Even the coda with the cows is great. I'm sad it had to end, but it couldn't have ended better than this.
Stray Observations:
- There's never been much sign that DWM cares about the Big Finish uses of their concepts; the woman Frobisher is married to here is seemingly not the one he settled down with when he left the Doctor in The Maltese Penguin.
- #337 was, fact fans, the very first issue of Doctor Who Magazine I ever picked up, meaning The Land of Happy Endings was my first-ever DWM strip. I picked up that issue so I could get ahold of its exclusive Big Finish audio drama, Living Legend, written by Scott Gray himself!
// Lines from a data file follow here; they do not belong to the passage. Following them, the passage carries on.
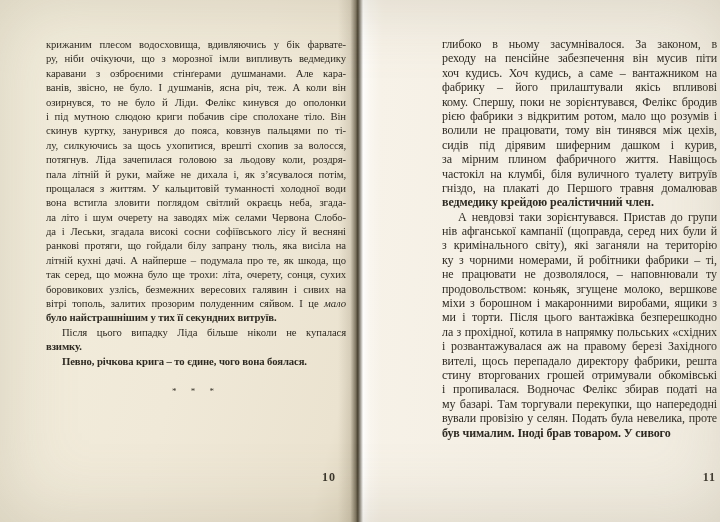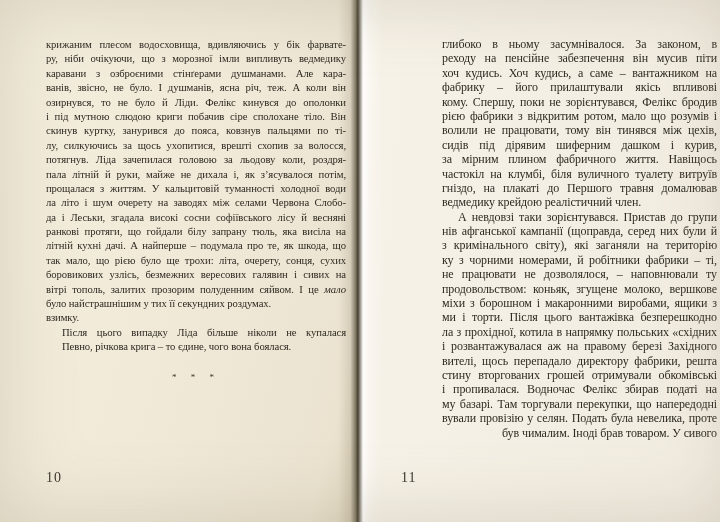--- a/index.html
+++ b/index.html
@@ -77,6 +77,7 @@
         <div class="line">потягнув. Ліда зачепилася головою за льодову коли, роздря-</div>
         <div class="line">пала літній й руки, майже не дихала і, як з’ясувалося потім,</div>
         <div class="line">прощалася з життям. У кальцитовій туманності холодної води</div>
+        <div class="line">вона встигла зловити поглядом світлий окраєць неба, згада-</div>
         <div class="line">ла літо і шум очерету на заводях між селами Червона Слобо-</div>
         <div class="line">да і Леськи, згадала високі сосни софіївського лісу й весняні</div>
         <div class="line">ранкові протяги, що гойдали білу запрану тюль, яка висіла на</div>

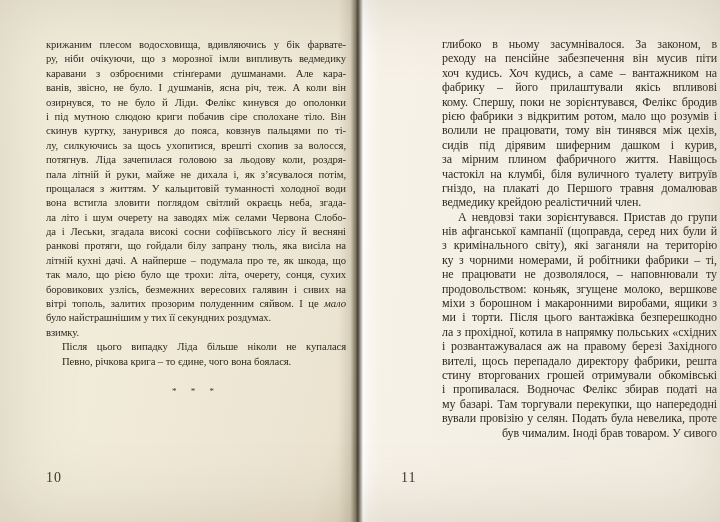--- a/index.html
+++ b/index.html
@@ -41,7 +41,7 @@
     height:14.4px; line-height:14.4px; overflow:hidden;
     text-align:justify; text-align-last:justify;
   }
-  .line.last { text-align:right; text-align-last:left; }
+  .line.last { text-align:left; text-align-last:left;font-weight:bold; }
   .line.first-indent { padding-left:16px; }
   .line i { font-style:italic; }
   .separator {

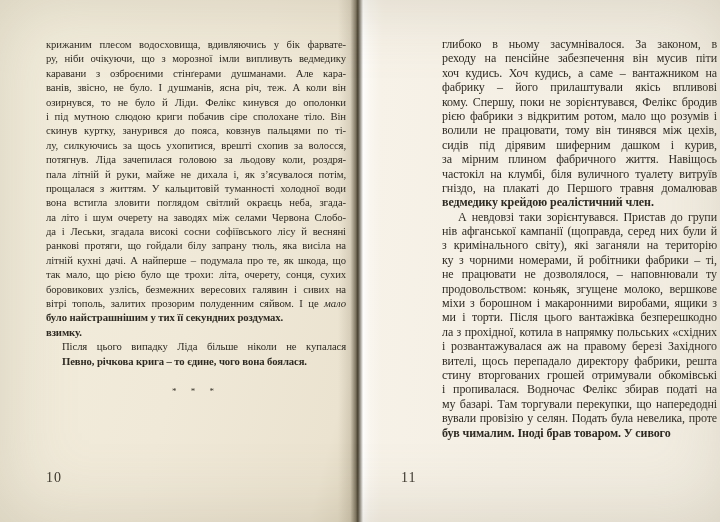--- a/index.html
+++ b/index.html
@@ -82,7 +82,7 @@
         <div class="line">да і Леськи, згадала високі сосни софіївського лісу й весняні</div>
         <div class="line">ранкові протяги, що гойдали білу запрану тюль, яка висіла на</div>
         <div class="line">літній кухні дачі. А найперше – подумала про те, як шкода, що</div>
-        <div class="line">так мало, що рією було ще трохи: літа, очерету, сонця, сухих</div>
+        <div class="line">так серед, що можна було ще трохи: літа, очерету, сонця, сухих</div>
         <div class="line">боровикових узлісь, безмежних вересових галявин і сивих на</div>
         <div class="line">вітрі тополь, залитих прозорим полуденним сяйвом. І це <i>мало</i></div>
         <div class="line last">було найстрашнішим у тих її секундних роздумах.</div>

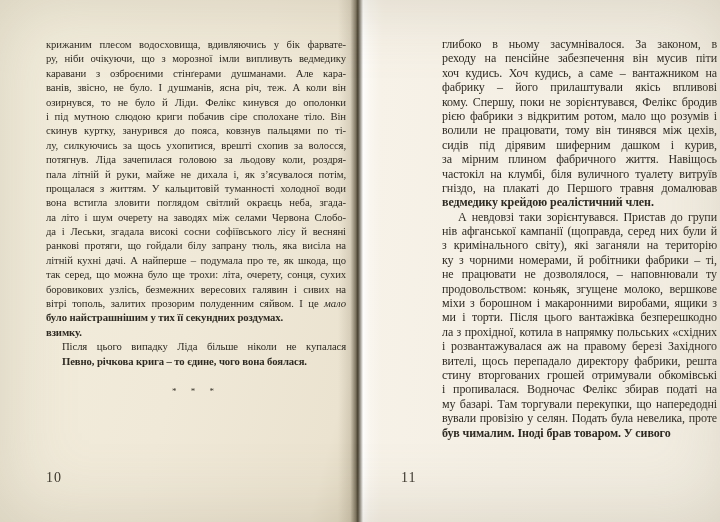--- a/index.html
+++ b/index.html
@@ -85,7 +85,7 @@
         <div class="line">так серед, що можна було ще трохи: літа, очерету, сонця, сухих</div>
         <div class="line">боровикових узлісь, безмежних вересових галявин і сивих на</div>
         <div class="line">вітрі тополь, залитих прозорим полуденним сяйвом. І це <i>мало</i></div>
-        <div class="line last">було найстрашнішим у тих її секундних роздумах.</div>
+        <div class="line last">було найстрашнішим у тих її секундних витруїв.</div>
       </div>
       <div class="para">
         <div class="line last">взимку.</div>

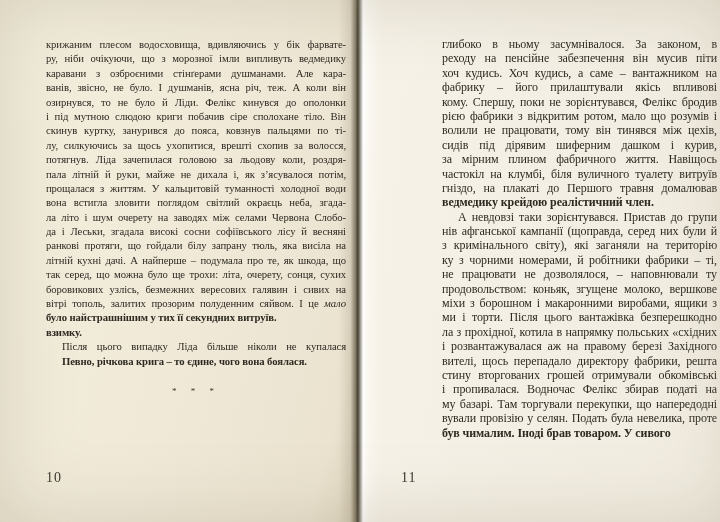--- a/index.html
+++ b/index.html
@@ -88,8 +88,8 @@
         <div class="line last">було найстрашнішим у тих її секундних витруїв.</div>
       </div>
       <div class="para">
+        <div class="line first-indent">Після цього випадку Ліда більше ніколи не купалася</div>
         <div class="line last">взимку.</div>
-        <div class="line first-indent">Після цього випадку Ліда більше ніколи не купалася</div>
       </div>
       <div class="para">
         <div class="line last first-indent">Певно, річкова крига – то єдине, чого вона боялася.</div>

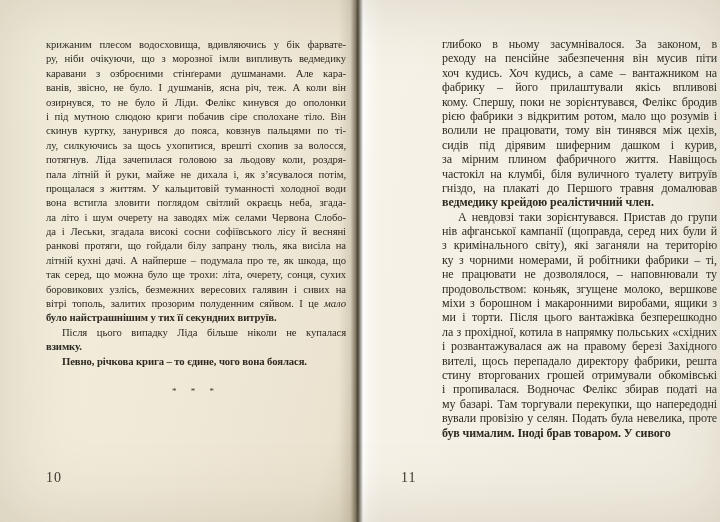--- a/index.html
+++ b/index.html
@@ -50,8 +50,8 @@
     font-size:9px; letter-spacing:6px; color:#39342b; overflow:hidden;
   }
   .pagenum {
-    position:absolute; top:470px; text-align:left;
-    font-size:14px; letter-spacing:1px; color:#39342b;
+    position:absolute; top:470px; text-align:right;
+    font-size:12px; letter-spacing:1px; color:#39342b;font-weight:bold;
   }
   .pagenum.pn-left  { left:46px;  width:290px; }
   .pagenum.pn-right { left:401px; width:275px; }

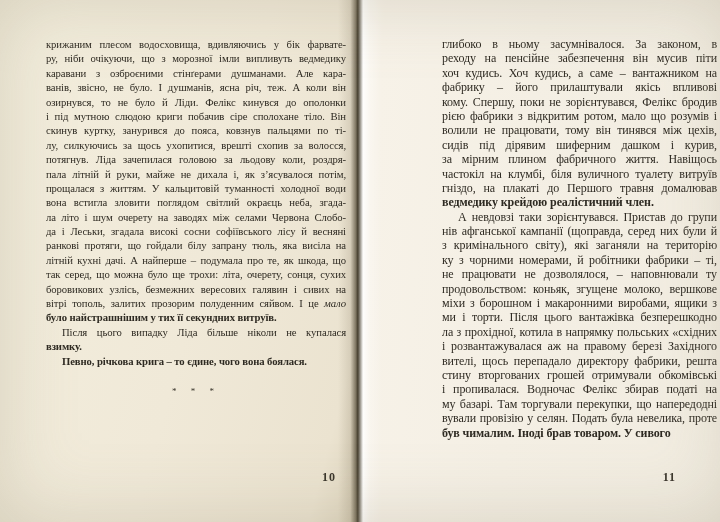--- a/index.html
+++ b/index.html
@@ -54,7 +54,7 @@
     font-size:12px; letter-spacing:1px; color:#39342b;font-weight:bold;
   }
   .pagenum.pn-left  { left:46px;  width:290px; }
-  .pagenum.pn-right { left:401px; width:275px; }
+  .pagenum.pn-right { left:441px; width:275px; }
 </style>
 </head>
 <body>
It would be a few years before I would become a regular purchaser of DWM... I own The Coup / Silver Living, which came free with #351, but the cover to that one doesn't strike a chord; I think I might have just bought the CD on its own on eBay in that case.
- Normally I think Gray does a great job capturing the Doctor in general and Paul McGann specifically, but I don't care for a Doctor who makes scalping jokes and thinks Native Americans went around saying "How!" and calls them "Red Indians." Ugh.
- One thing I don't like about The Flood: the bit where Destrii is inadvertently racist. It's just not what I want to read about a companion doing? I think the story might get away with it if Destrii or anyone else acknowledged it, but all the only reaction comes from someone who's been emotionally compromised by the Cybermen. Similarly, I don't quite buy that you could watch as much Earth tv as Destrii has and not know about money!
- Can I just say, Martin Geraghty has always drawn Paul McGann as kind of tall... but in reality, McGann's only a couple inches taller than the "short" Sylvester McCoy. I feel like this is surely because of those TVM promo photos where McCoy hands McGann the TARDIS key, where McGann is clearly way taller. Supposedly McGann was standing on a box! Can we assume that even if McGann is average height, the character of the eighth Doctor is tall, and thus Martin Geraghty draws him correctly?
- The "Flood Barriers" behind-the-scenes here, about how DWM almost got to do the regeneration, and their pitch of Ninth Doctor: Year One, is really fascinating to read. I totally see the reason neither panned out, but it does seem a bummer that DWM could be offered something so titanic yet not get to do it, and I bet Scott Gray and Martin Geraghty would have made The Ninth Doctor: Year One something special. But they made the right call—especially once Night/Day of the Doctor came along!